THE REVOLUTION: Guillotine trinkets and toys
Were earrings and other objects made showing the guillotine? In different discussions between 1866 and 1923, several writers in the Intermediaire des
Chercheurs said they were, but not without contradiction.
The 1866 thread begins (May 25, 18666, (295)) with a reference from Mercier's New Paris ("Nouveau Paris") in which he talks of the luxury and parties that contrasted with the horrors of the Revolution. The writer of the item says that - per his grandfather, a member of the Directory - this was no longer true under the Terror: "All the silversmiths were closed; only copper jewelry was sold, not even gilded, in the form of guillotines, levels [? implying the leveling of society? JC], liberty caps, etc."
Some questions were then discussed: was the copper jewelry gilded or not? Did the women of Paris wear such items, or only the women of Nantes? A later
writer even questioned the existence of such objects. The next entry (August 10, 1866 (454)) quotes Mercier again: "The women of Paris did not wear in their ears, like the women of Nantes, gilded guillotines." But the writer points out that Mercier was imprisoned during the period in question and so could only have heard, not seen, this - in other words, his account is questionable. However, an item from September 25 (561) gives the example of colonel Maurin, who was said to have had earrings in the shape of the guillotine, as well as the ladder used by Latude to escape the Bastille and one of Palloy's models of the Bastille (made from its own stone), and Camille Desmoulin's last letter to his wife.
Other examples - all from Nantes - are given in the 1867 (February 10 (87-88)) edition. One note cites an image in the Autographe (of December 1864) of "Guillotine earrings, worn at Carrier's balls at Nantes. An example of this curious piece of jewelry belongs to M.D.R. of Nantes; he has it from his mother, on whom it was imposed by Carrier himself. Another example is said to exist in the judicial archives... of ...Chartres." (Still? Chartres is a lovely town, if anyone's inclined to go look.)

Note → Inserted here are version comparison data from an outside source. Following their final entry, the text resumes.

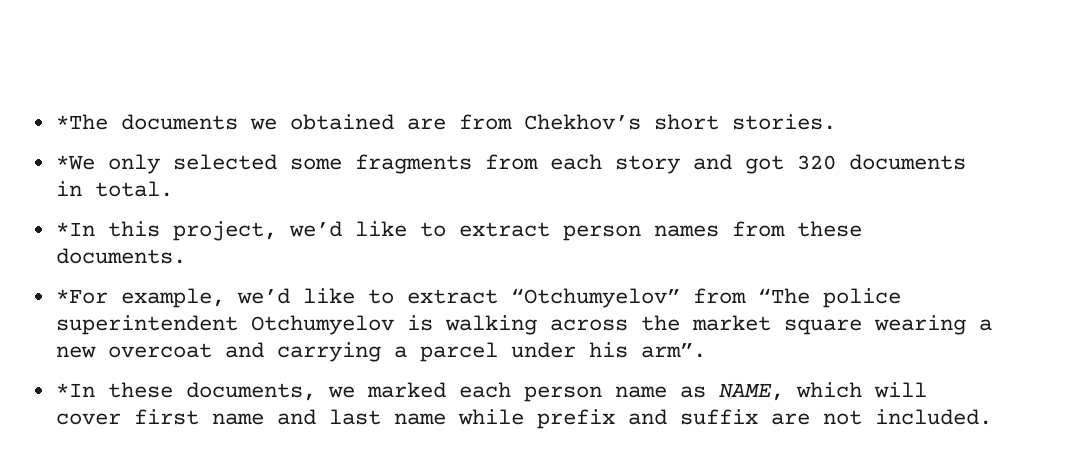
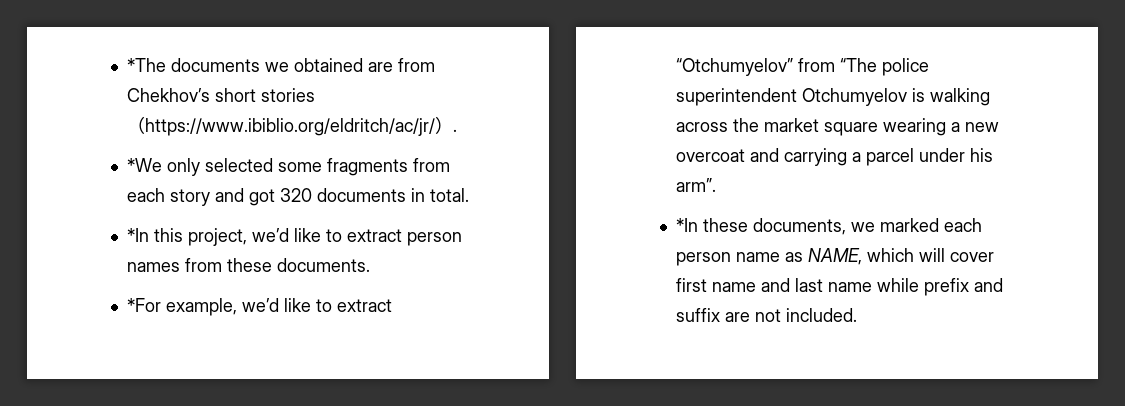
- *The documents we obtained are from Chekhov’s short stories.
+ *The documents we obtained are from Chekhov’s short stories（https://www.ibiblio.org/eldritch/ac/jr/）.

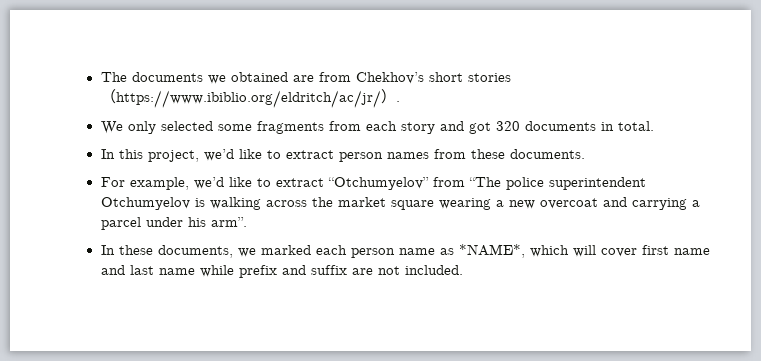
- *The documents we obtained are from Chekhov’s short stories（https://www.ibiblio.org/eldritch/ac/jr/）.
+ The documents we obtained are from Chekhov’s short stories（https://www.ibiblio.org/eldritch/ac/jr/）.
- *We only selected some fragments from each story and got 320 documents in total.
+ We only selected some fragments from each story and got 320 documents in total.
- *In this project, we’d like to extract person names from these documents.
+ In this project, we’d like to extract person names from these documents.
- *For example, we’d like to extract “Otchumyelov” from “The police superintendent Otchumyelov is walking across the market square wearing a new overcoat and carrying a parcel under his arm”.
+ For example, we’d like to extract “Otchumyelov” from “The police superintendent Otchumyelov is walking across the market square wearing a new overcoat and carrying a parcel under his arm”.
- *In these documents, we marked each person name as NAME, which will cover first name and last name while prefix and suffix are not included.
+ In these documents, we marked each person name as *NAME*, which will cover first name and last name while prefix and suffix are not included.

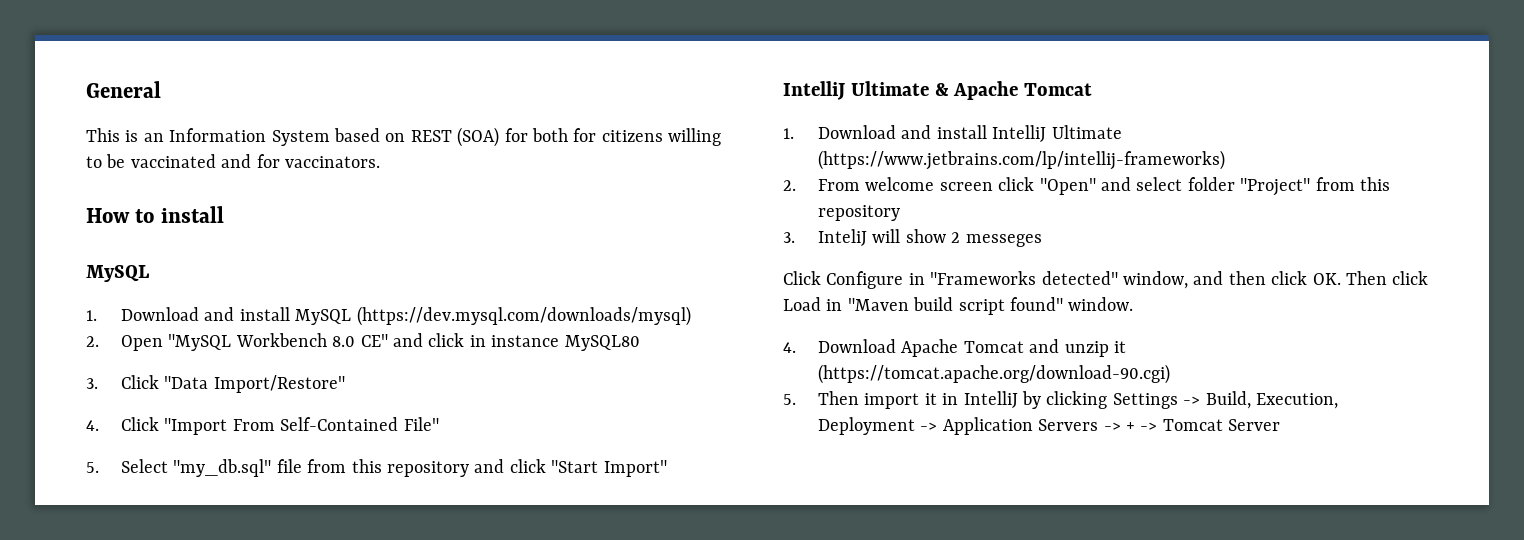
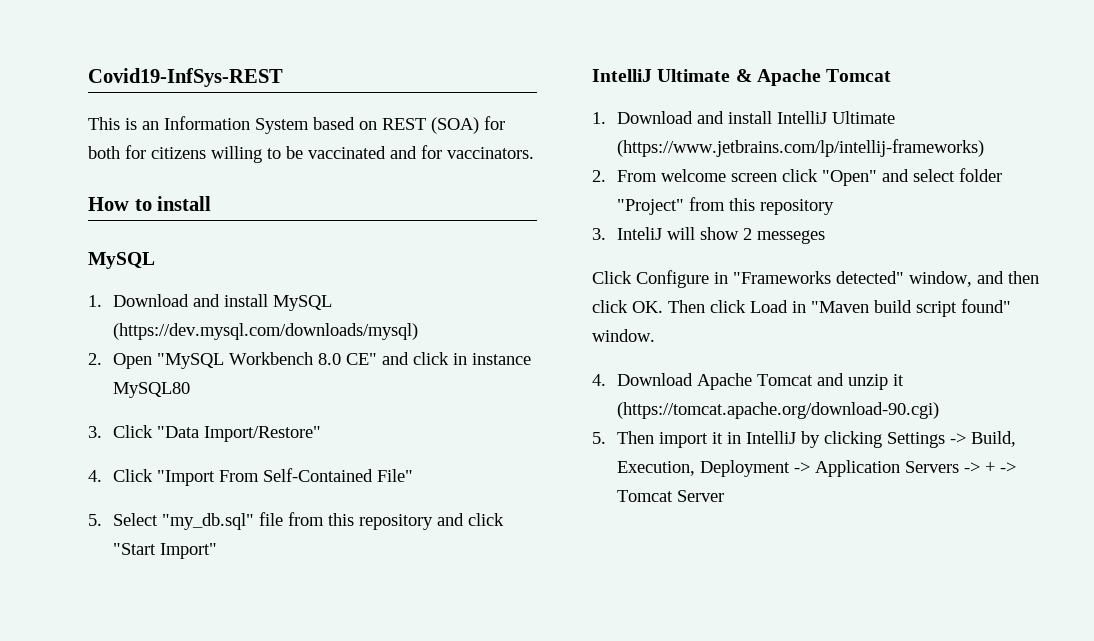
- General
+ Covid19-InfSys-REST

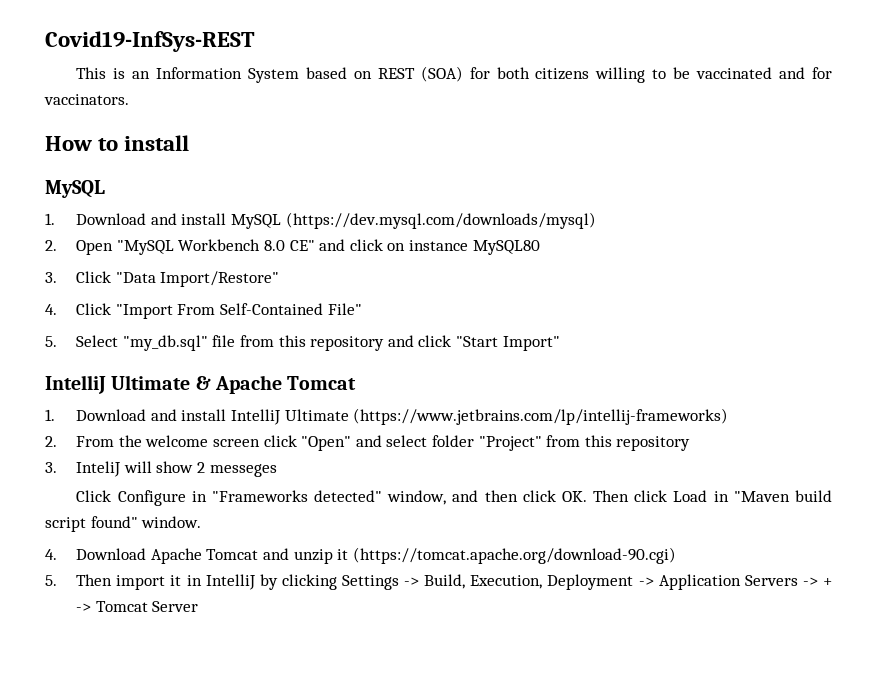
- This is an Information System based on REST (SOA) for both for citizens willing to be vaccinated and for vaccinators.
+ This is an Information System based on REST (SOA) for both citizens willing to be vaccinated and for vaccinators.
- 2. Open "MySQL Workbench 8.0 CE" and click in instance MySQL80
+ 2. Open "MySQL Workbench 8.0 CE" and click on instance MySQL80
- 2. From welcome screen click "Open" and select folder "Project" from this repository
+ 2. From the welcome screen click "Open" and select folder "Project" from this repository

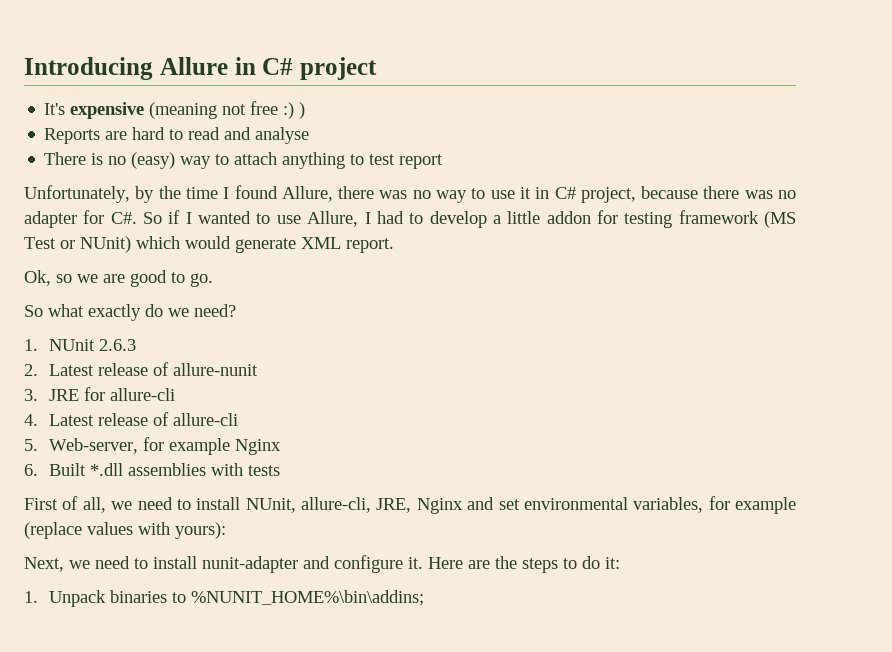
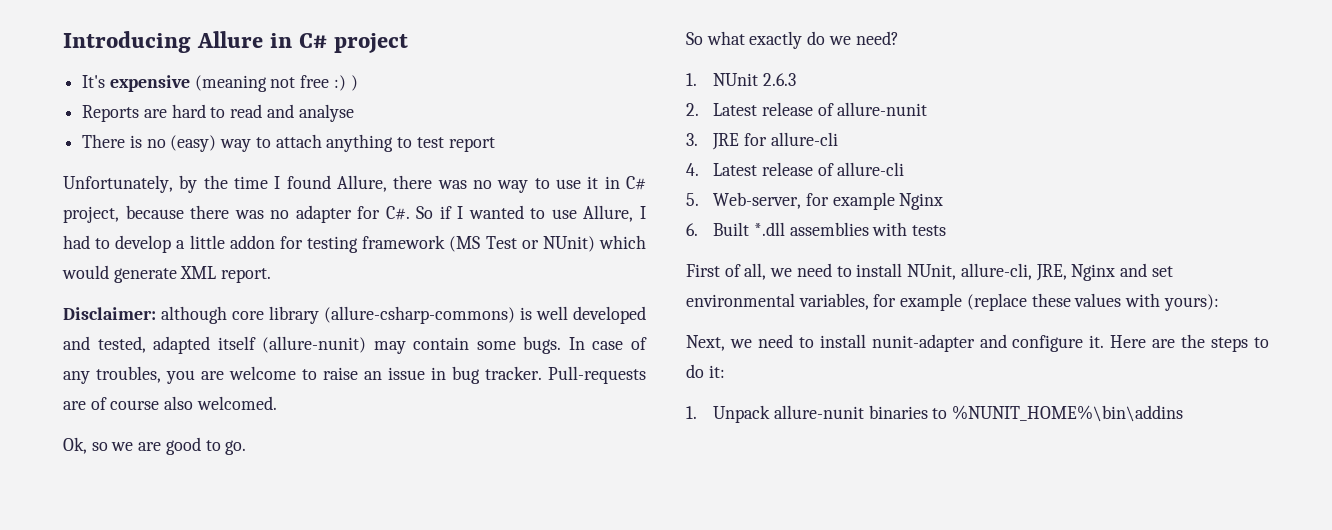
+ Disclaimer: although core library (allure-csharp-commons) is well developed and tested, adapted itself (allure-nunit) may contain some bugs. In case of any troubles, you are welcome to raise an issue in bug tracker. Pull-requests are of course also welcomed.
- First of all, we need to install NUnit, allure-cli, JRE, Nginx and set environmental variables, for example (replace values with yours):
+ First of all, we need to install NUnit, allure-cli, JRE, Nginx and set environmental variables, for example (replace these values with yours):
- 1. Unpack binaries to %NUNIT_HOME%\bin\addins;
+ 1. Unpack allure-nunit binaries to %NUNIT_HOME%\bin\addins

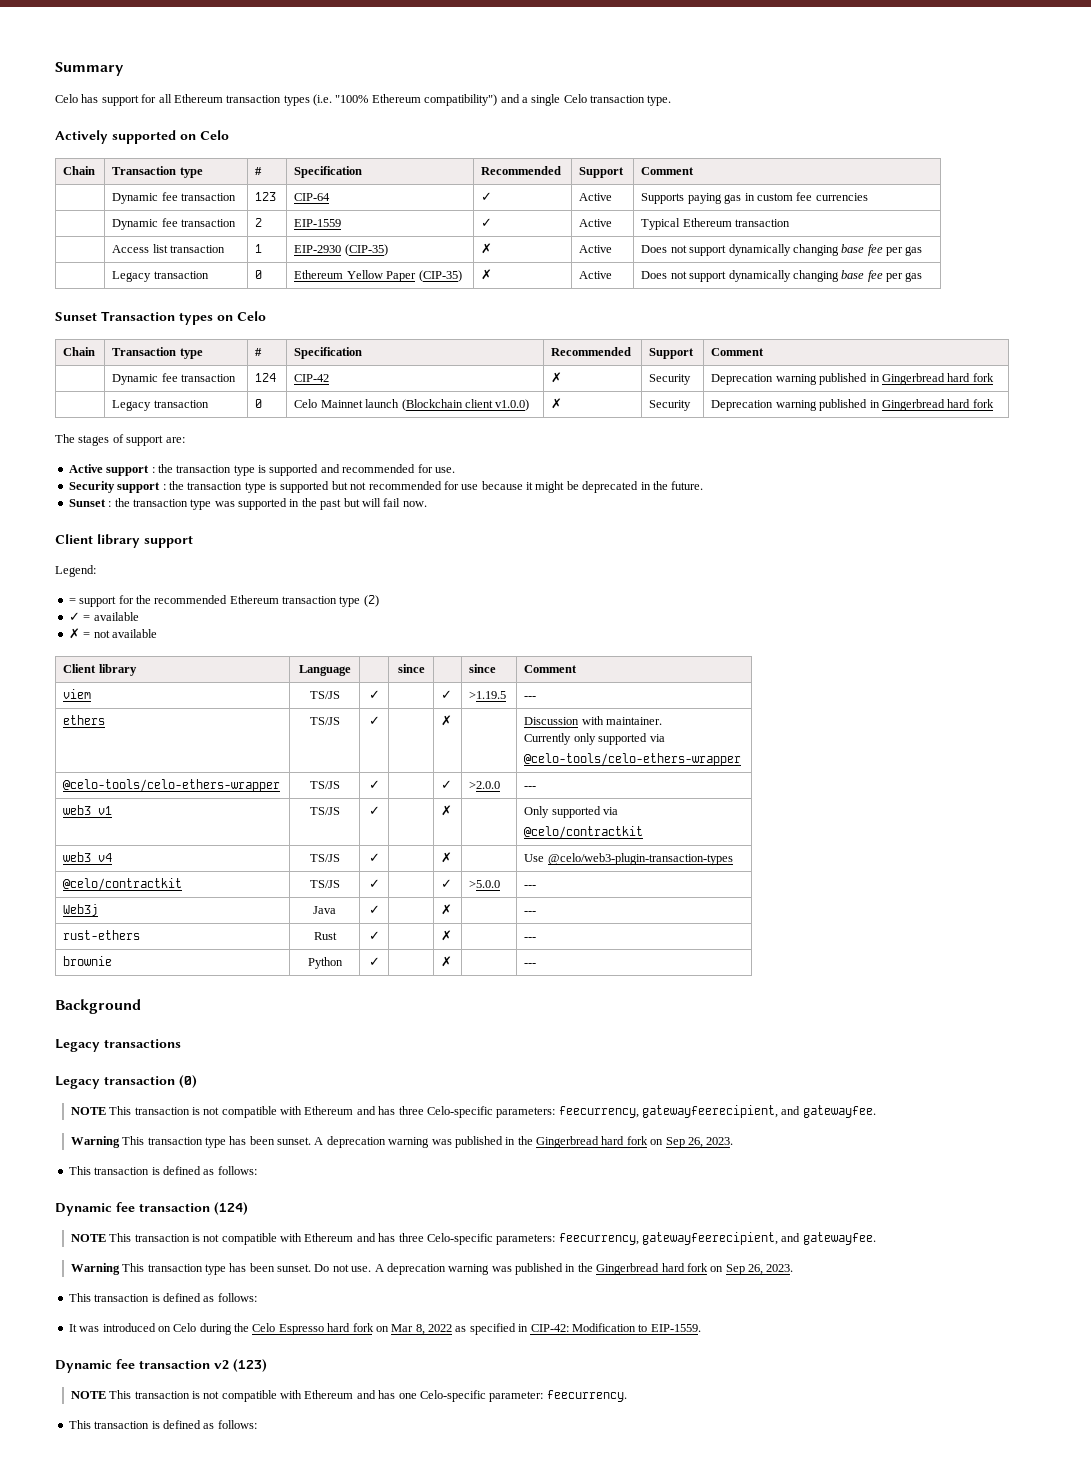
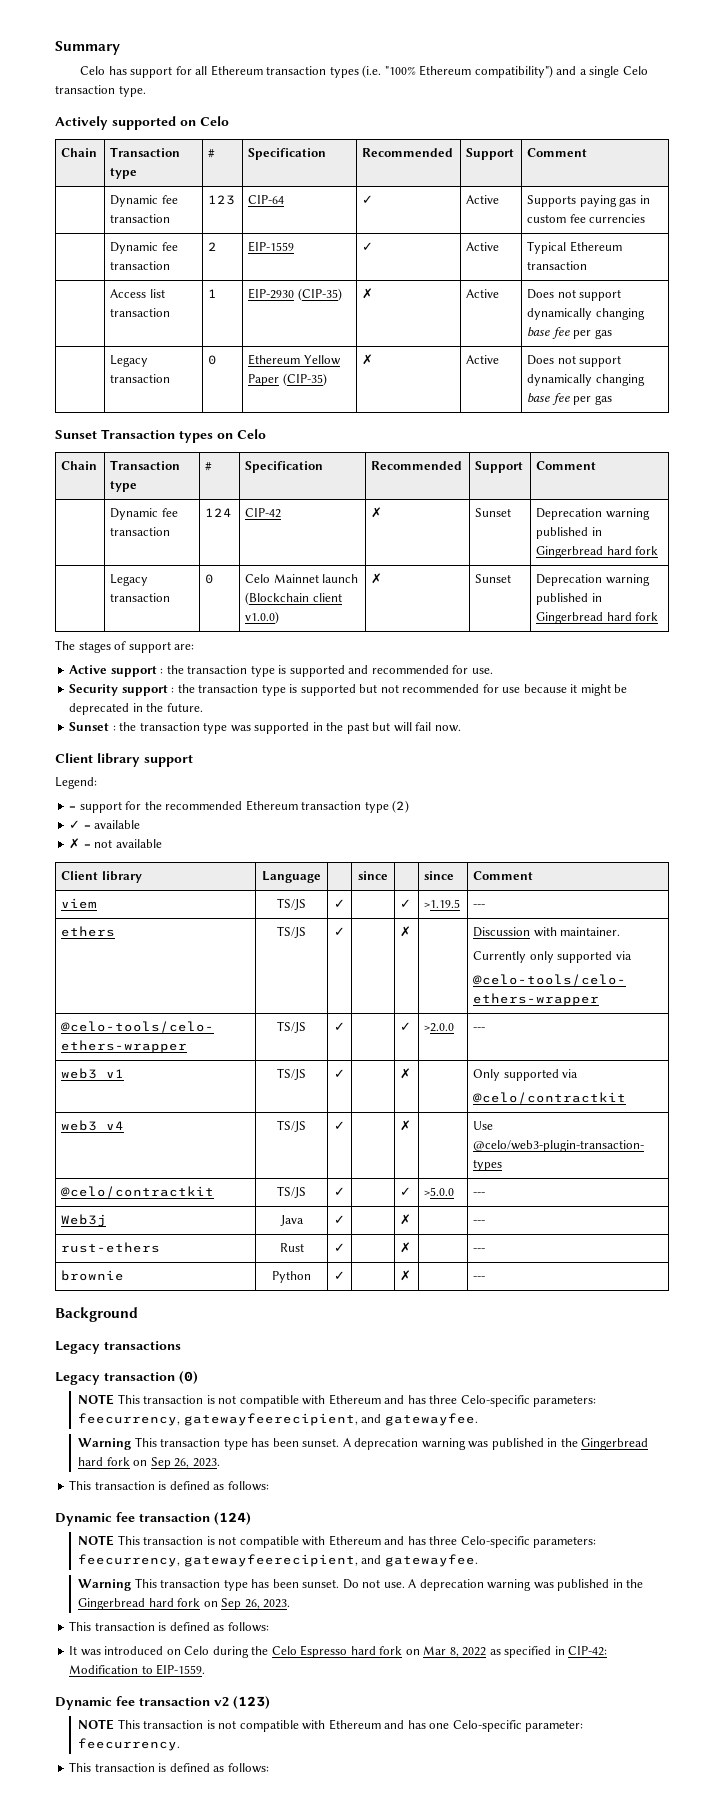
- | Dynamic fee transaction | 124 | CIP-42 | ✗ | Security | Deprecation warning published in Gingerbread hard fork
+ | Dynamic fee transaction | 124 | CIP-42 | ✗ | Sunset | Deprecation warning published in Gingerbread hard fork
- | Legacy transaction | 0 | Celo Mainnet launch (Blockchain client v1.0.0) | ✗ | Security | Deprecation warning published in Gingerbread hard fork
+ | Legacy transaction | 0 | Celo Mainnet launch (Blockchain client v1.0.0) | ✗ | Sunset | Deprecation warning published in Gingerbread hard fork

Another writer cites another pair from Nantes, owned and described by Chéron de Villiers in his work Charlotte Corday. These, in red copper, included a dangling head, crowned and beheaded. Yet another reports seeing several pieces of copper jewelry (some quite long) representing squares (T-squares?), "radiant levels", little guillotines, scaffolds, etc, or mottos such as "Liberté, Equalité, ou la Mort" (Liberty, Equality or Death), "Liberté, Equalité, Fraternité" (the still current Liberty, Equality, Fraternity) and "République Française une et indivisible" (French Republic, one and undivisible).
In Nantes, at least, it appears that such jewelry really did exist.
The last writer here prefigures a subject which appeared years later: working miniature models of the guillotine. He says that "at the request of several distinguished amateurs" reduced versions of the guillotine were created as "household furniture and utensils".
Most such models seemed to be toys rather than useful items. In 1906 (667) the Goncourts were quoted, from their History of French Society during the Revolution, to the effect that exiled Royalists used to set up miniature mahogany guillotines and with these behead dolls representing Bailly, Lameth, Lafayette, etc. When each head rolled, a purple fluid spilled out in which the emigrés would dip their handkerchiefs (as some were said to have dipped theirs in the blood of Louis XVI) - the 'dolls' were actually bottles and the 'blood' was perfume. The writer of this item questions this tale (though the Goncourts' rigor overall is later defended). The writer also questions tales of guillotine jewelry and toys, but accepts as true references to a seal showing a guillotine.
A later writer (1923 (53)) says the seal in question was used by Gateau, a military administrator. The same writer says that the guillotine 'trinket'
described by the Goncourts must have been made abroad, as were 'guillotine plates' which were sold to English customers who'd read (probably falsely) that
the Revolutionaries had produced such ghoulish souvenirs. In France itself, less playful toys of a 'prudent civic spirit' were produced: "little guillotines for flies, streetlamps on which were fixed, hanged, little cardboard aristocrats."
The idea of toy guillotines, not surprisingly, survived the Revolution - though I doubt they were welcome in France under the Restoration. The Magasin Pittoresque (No 70 -1902 (19)) tells the story of Cruchet, originally a fisherman and then a sailor, who was captured at Trafalgar and learned to make toys while in prison. One so impressed the Regent that he offered him money and his freedom - but Cruchet demanded the release of five others with him, and was refused. Finally released in 1815, he stayed in England, where he made toy guillotines for children, before returning to France to become a maker of clever and often expensive toys.
Cruchet was not alone. The Carnavalet Museum has models of the guillotine (complete with steps and scaffolding) made by French prisoners in England. (Strangely, the museum's own site doesn't seem to show these details.